> _What to produce_:
Although the entries contain pictures, copy only their text, exactly as written.

> _Entries provided_:
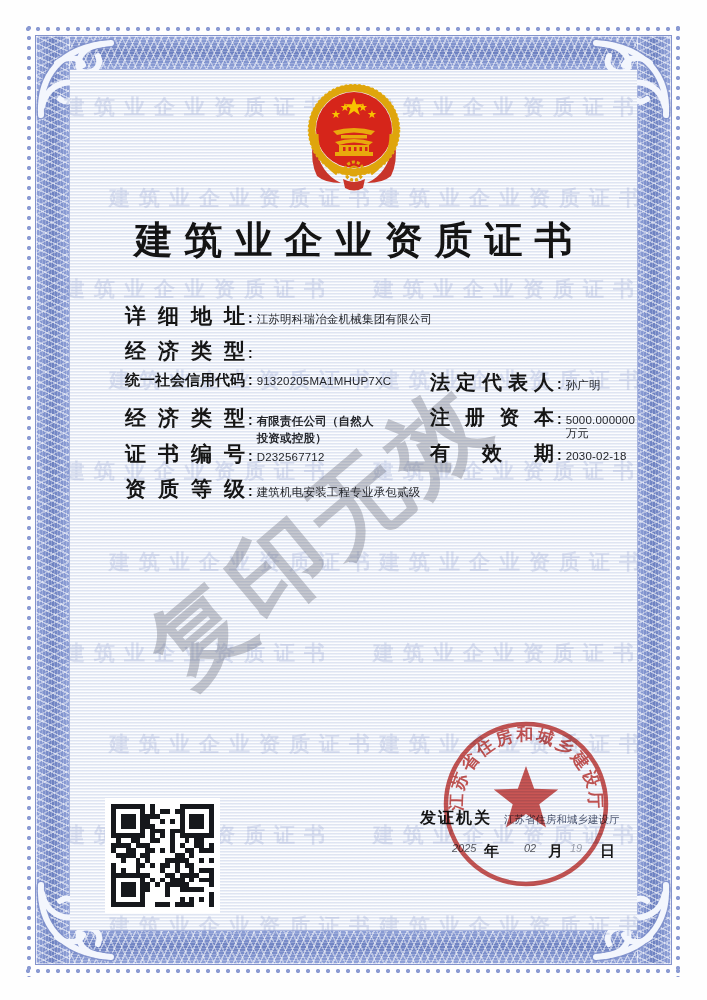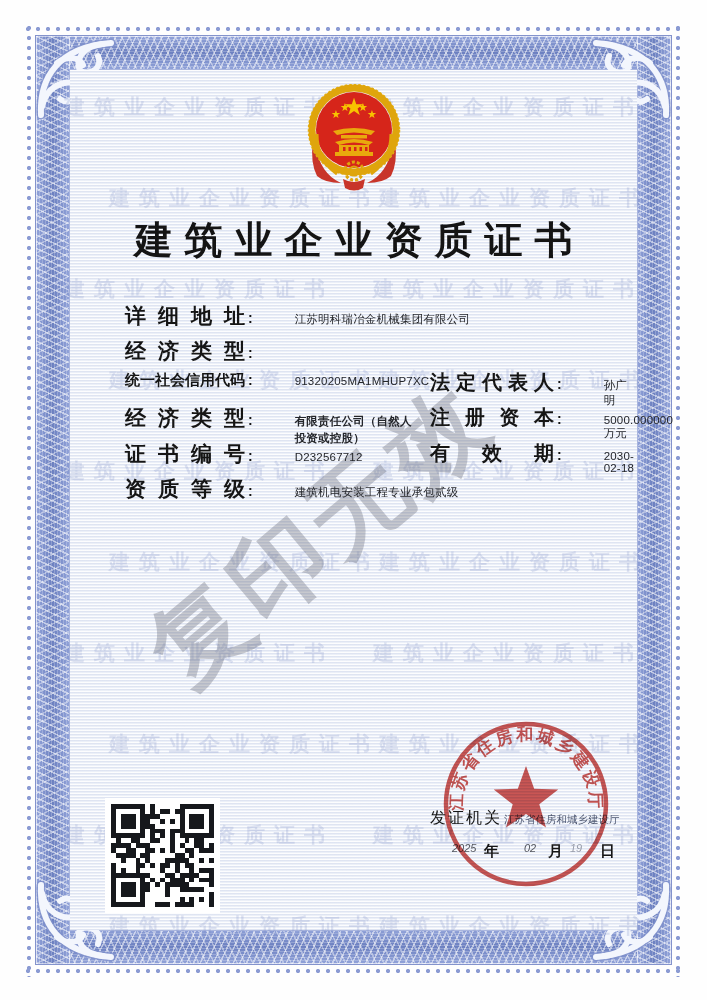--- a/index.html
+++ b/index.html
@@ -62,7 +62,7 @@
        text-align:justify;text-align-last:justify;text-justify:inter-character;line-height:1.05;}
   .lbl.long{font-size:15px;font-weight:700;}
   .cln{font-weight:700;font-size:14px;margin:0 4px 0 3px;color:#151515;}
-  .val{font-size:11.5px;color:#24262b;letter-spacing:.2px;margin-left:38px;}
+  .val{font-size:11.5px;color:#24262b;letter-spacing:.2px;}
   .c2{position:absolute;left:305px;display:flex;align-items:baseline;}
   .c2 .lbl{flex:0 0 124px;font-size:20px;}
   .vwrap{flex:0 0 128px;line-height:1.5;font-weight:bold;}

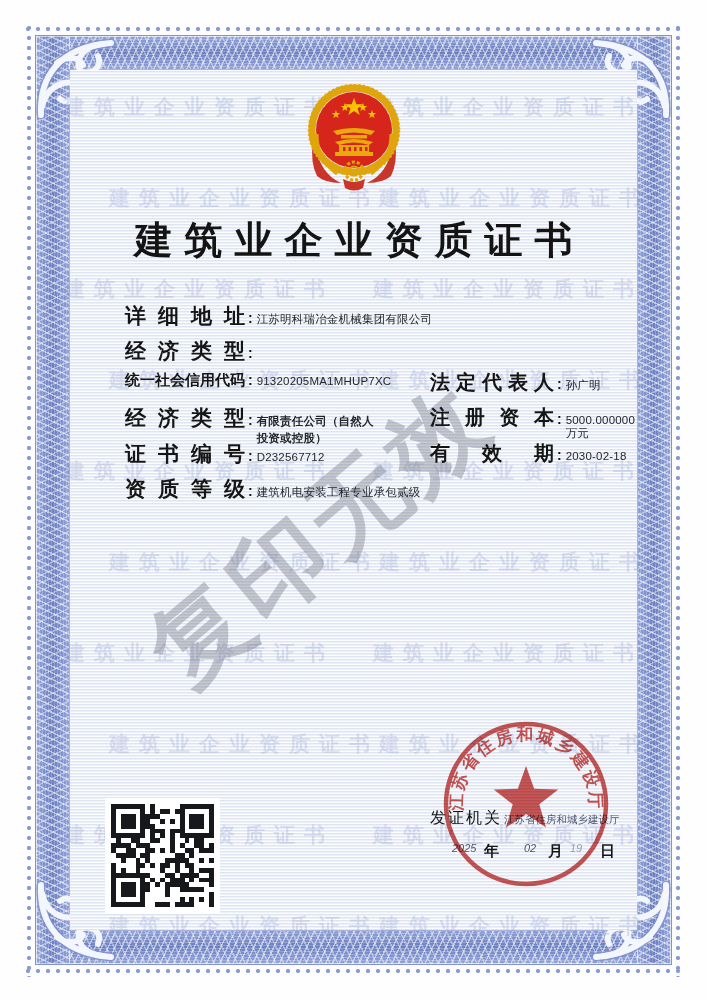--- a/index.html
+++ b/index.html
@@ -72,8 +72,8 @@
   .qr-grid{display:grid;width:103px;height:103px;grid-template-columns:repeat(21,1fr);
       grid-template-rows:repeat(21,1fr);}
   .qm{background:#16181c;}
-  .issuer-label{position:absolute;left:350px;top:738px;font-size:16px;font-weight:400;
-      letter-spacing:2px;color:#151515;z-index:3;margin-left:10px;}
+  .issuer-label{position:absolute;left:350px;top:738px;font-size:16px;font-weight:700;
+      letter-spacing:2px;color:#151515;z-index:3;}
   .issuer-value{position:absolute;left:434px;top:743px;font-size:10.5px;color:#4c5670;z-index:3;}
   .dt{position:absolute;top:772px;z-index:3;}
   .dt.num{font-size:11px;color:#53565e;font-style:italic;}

> _Task result_:
--- a/index.html
+++ b/index.html
@@ -62,7 +62,7 @@
        text-align:justify;text-align-last:justify;text-justify:inter-character;line-height:1.05;}
   .lbl.long{font-size:15px;font-weight:700;}
   .cln{font-weight:700;font-size:14px;margin:0 4px 0 3px;color:#151515;}
-  .val{font-size:11.5px;color:#24262b;letter-spacing:.2px;margin-left:38px;}
+  .val{font-size:11.5px;color:#24262b;letter-spacing:.2px;}
   .c2{position:absolute;left:305px;display:flex;align-items:baseline;}
   .c2 .lbl{flex:0 0 124px;font-size:20px;}
   .vwrap{flex:0 0 128px;line-height:1.5;font-weight:bold;}

--- a/index.html
+++ b/index.html
@@ -72,8 +72,8 @@
   .qr-grid{display:grid;width:103px;height:103px;grid-template-columns:repeat(21,1fr);
       grid-template-rows:repeat(21,1fr);}
   .qm{background:#16181c;}
-  .issuer-label{position:absolute;left:350px;top:738px;font-size:16px;font-weight:400;
-      letter-spacing:2px;color:#151515;z-index:3;margin-left:10px;}
+  .issuer-label{position:absolute;left:350px;top:738px;font-size:16px;font-weight:700;
+      letter-spacing:2px;color:#151515;z-index:3;}
   .issuer-value{position:absolute;left:434px;top:743px;font-size:10.5px;color:#4c5670;z-index:3;}
   .dt{position:absolute;top:772px;z-index:3;}
   .dt.num{font-size:11px;color:#53565e;font-style:italic;}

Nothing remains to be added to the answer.